*Change detection data*:

========================================

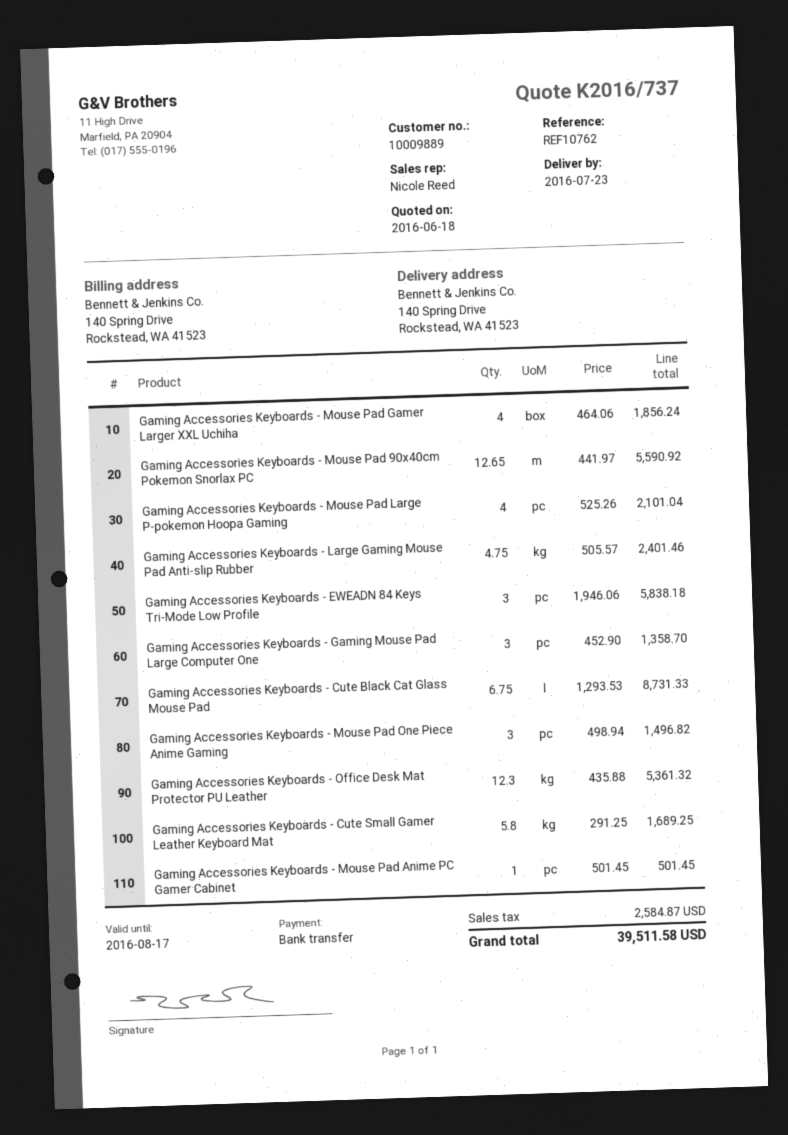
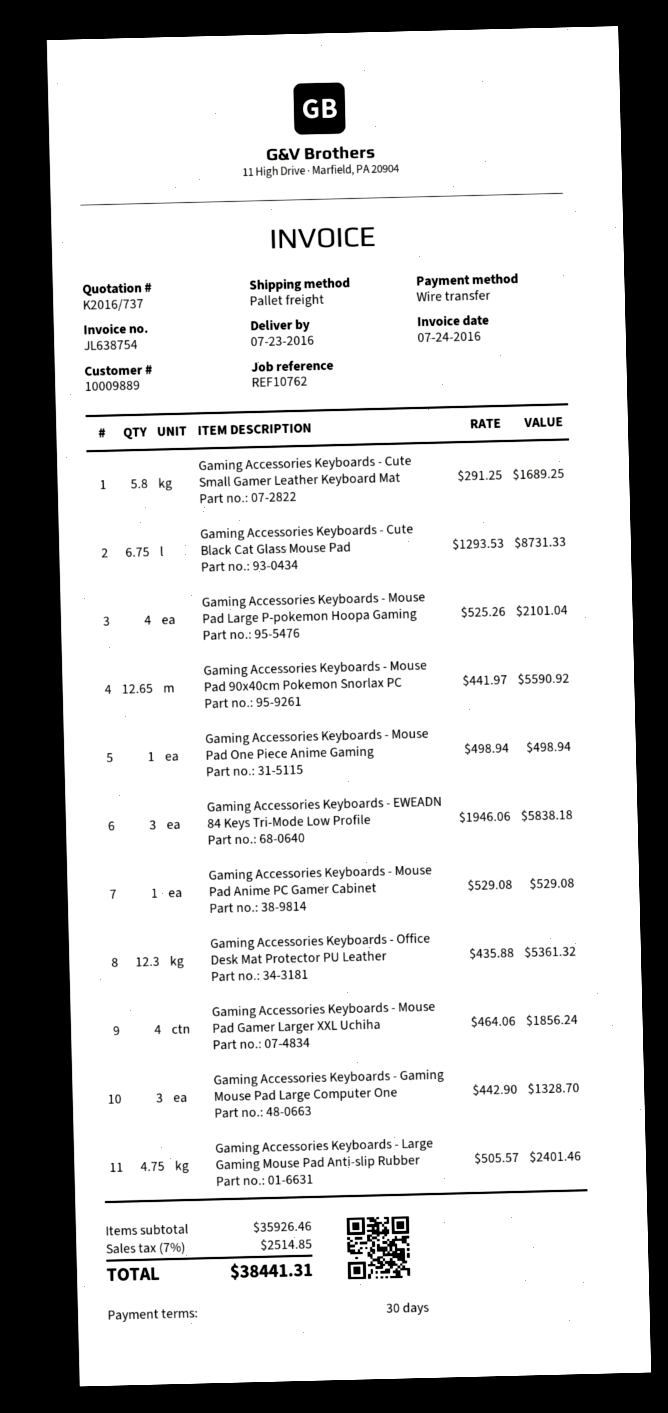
Gaming Accessories Keyboards - Gaming Mouse Pad Large Computer One: 3 x 452.90 = 1358.70 -> 3 x 442.90 = 1328.70
Gaming Accessories Keyboards - Mouse Pad One Piece Anime Gaming: 3 x 498.94 = 1496.82 -> 1 x 498.94 = 498.94
Gaming Accessories Keyboards - Mouse Pad Anime PC Gamer Cabinet: 1 x 501.45 = 501.45 -> 1 x 529.08 = 529.08
tax: 2584.87 -> 2514.85
total: 39511.58 -> 38441.31

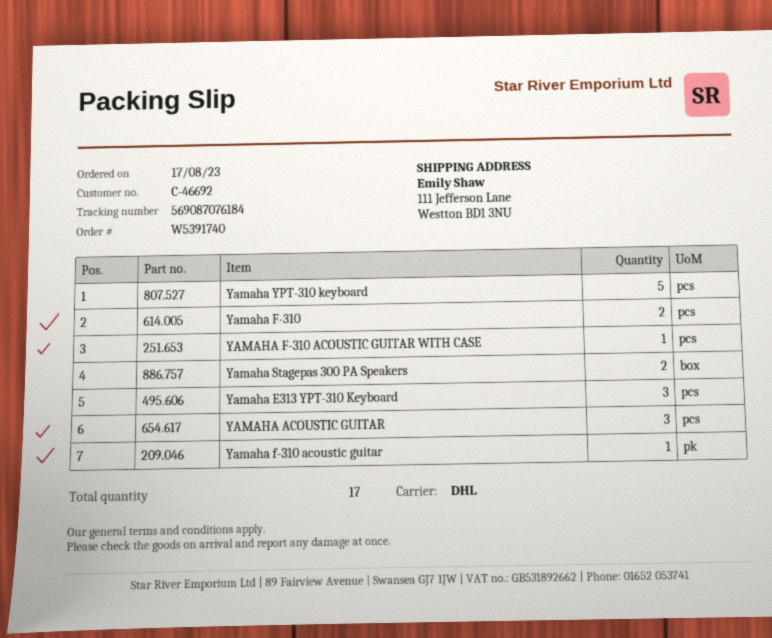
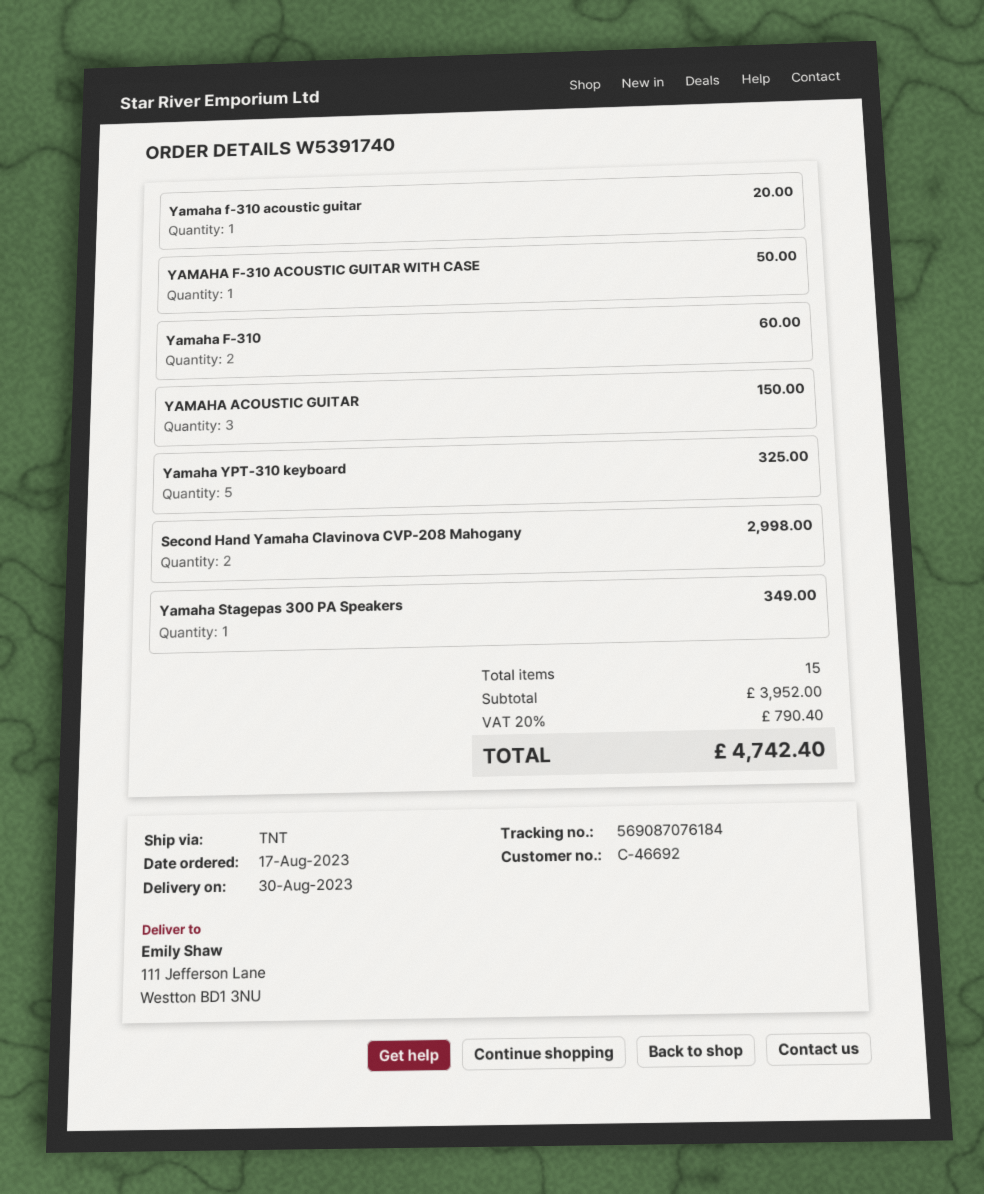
shipping method: DHL -> TNT
Yamaha Stagepas 300 PA Speakers: 2 -> 1
Yamaha E313 YPT-310 Keyboard: 3 -> none
Second Hand Yamaha Clavinova CVP-208 Mahogany: none -> 2
total quantity: 17 -> 15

========================================

Give back every entry in its exact wording, leaving the pictures out.

Gaming Accessories Keyboards - Gaming Mouse Pad Large Computer One: 3 x 452.90 = 1358.70 -> 3 x 442.90 = 1328.70
Gaming Accessories Keyboards - Mouse Pad One Piece Anime Gaming: 3 x 498.94 = 1496.82 -> 1 x 498.94 = 498.94
Gaming Accessories Keyboards - Mouse Pad Anime PC Gamer Cabinet: 1 x 501.45 = 501.45 -> 1 x 529.08 = 529.08
tax: 2584.87 -> 2514.85
total: 39511.58 -> 38441.31

shipping method: DHL -> TNT
Yamaha Stagepas 300 PA Speakers: 2 -> 1
Yamaha E313 YPT-310 Keyboard: 3 -> none
Second Hand Yamaha Clavinova CVP-208 Mahogany: none -> 2
total quantity: 17 -> 15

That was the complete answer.